Data shown:
>>>>
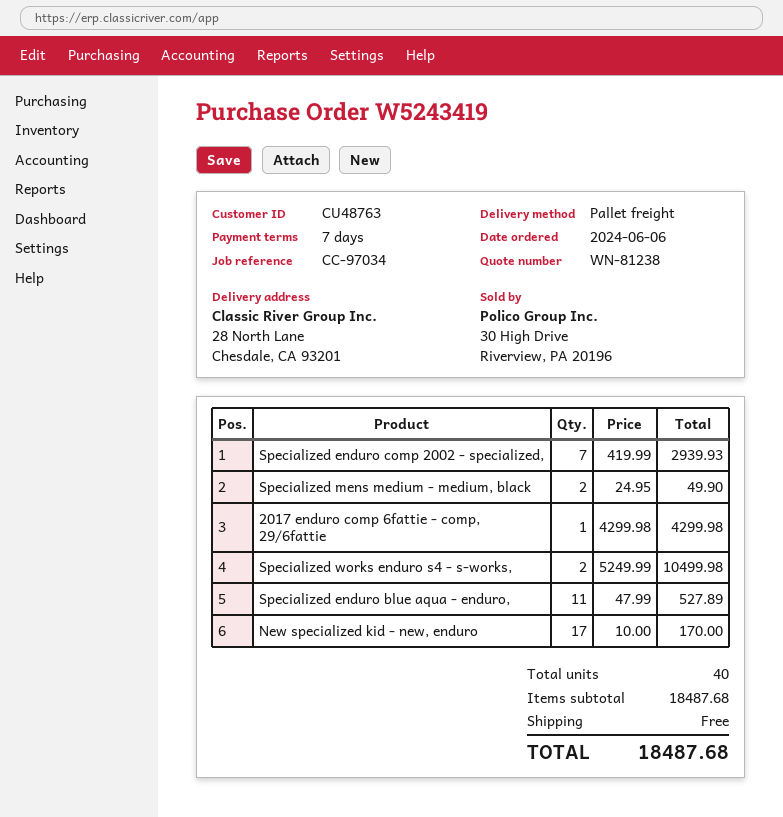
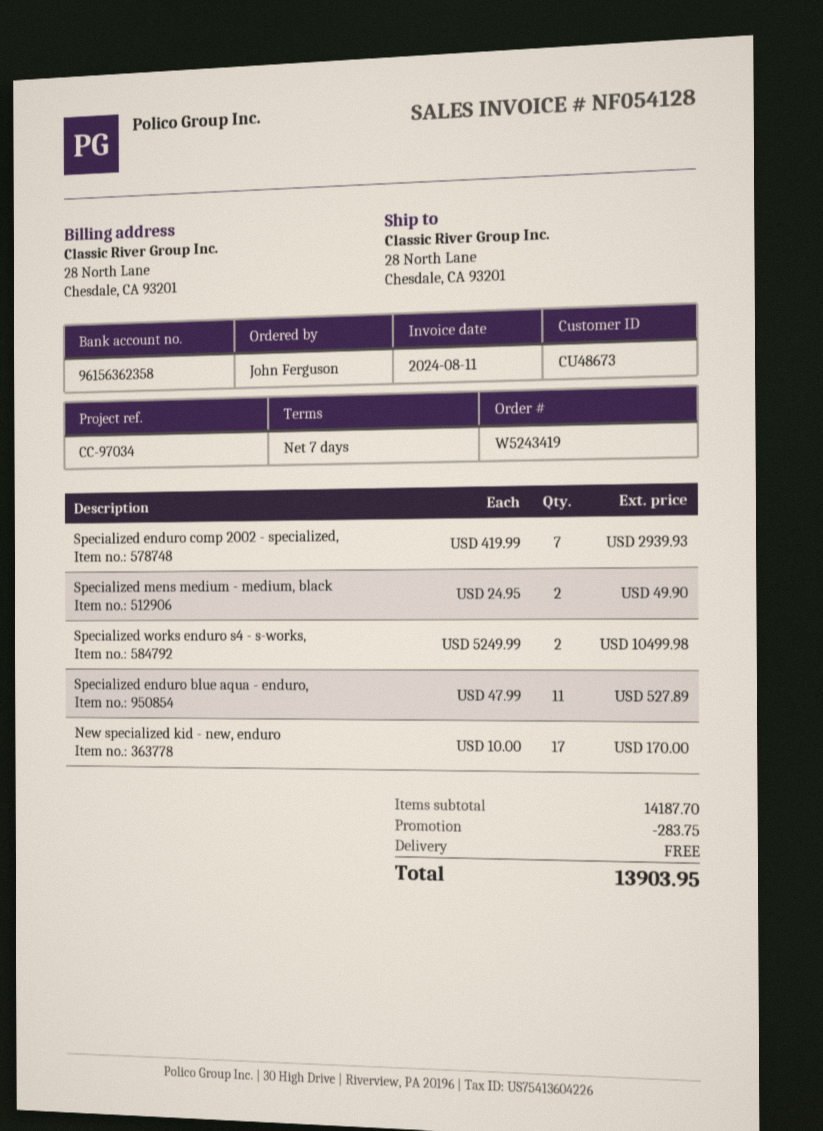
customer number: CU48763 -> CU48673
2017 enduro comp 6fattie - comp, 29/6fattie: 1 x 4299.98 = 4299.98 -> none
subtotal: 18487.68 -> 14187.70
discount: none -> 283.75
total: 18487.68 -> 13903.95

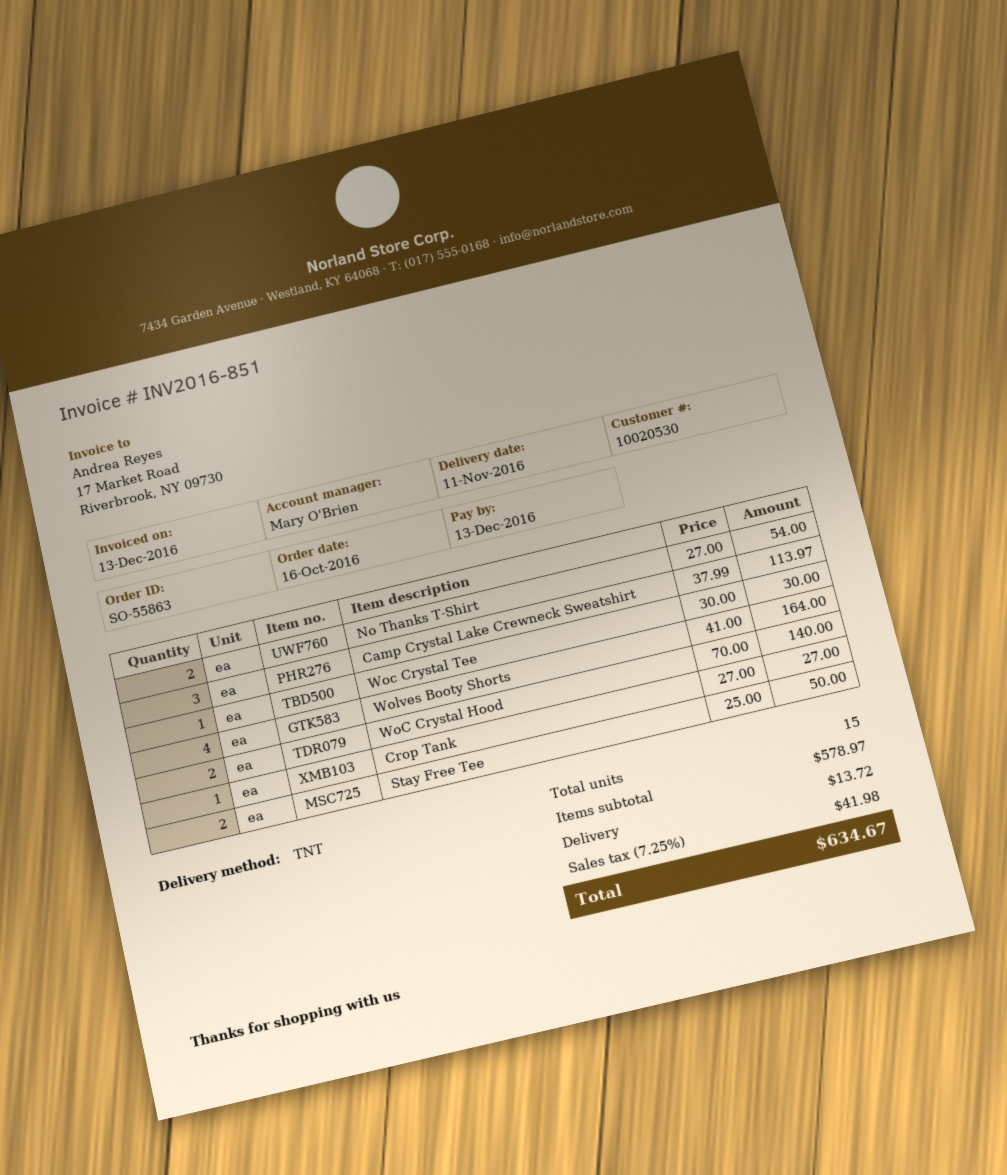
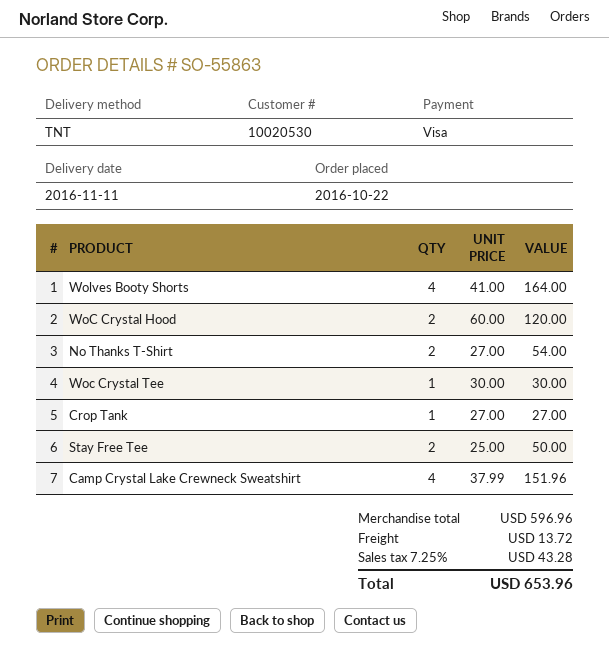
order date: 2016-10-16 -> 2016-10-22
Camp Crystal Lake Crewneck Sweatshirt: 3 x 37.99 = 113.97 -> 4 x 37.99 = 151.96
WoC Crystal Hood: 2 x 70.00 = 140.00 -> 2 x 60.00 = 120.00
subtotal: 578.97 -> 596.96
tax: 7.25% = 41.98 -> 7.25% = 43.28
total: 634.67 -> 653.96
<<<<
Would you filter the records and copy each line that contains the word "Crystal"?

Exercise solution:
Camp Crystal Lake Crewneck Sweatshirt: 3 x 37.99 = 113.97 -> 4 x 37.99 = 151.96
WoC Crystal Hood: 2 x 70.00 = 140.00 -> 2 x 60.00 = 120.00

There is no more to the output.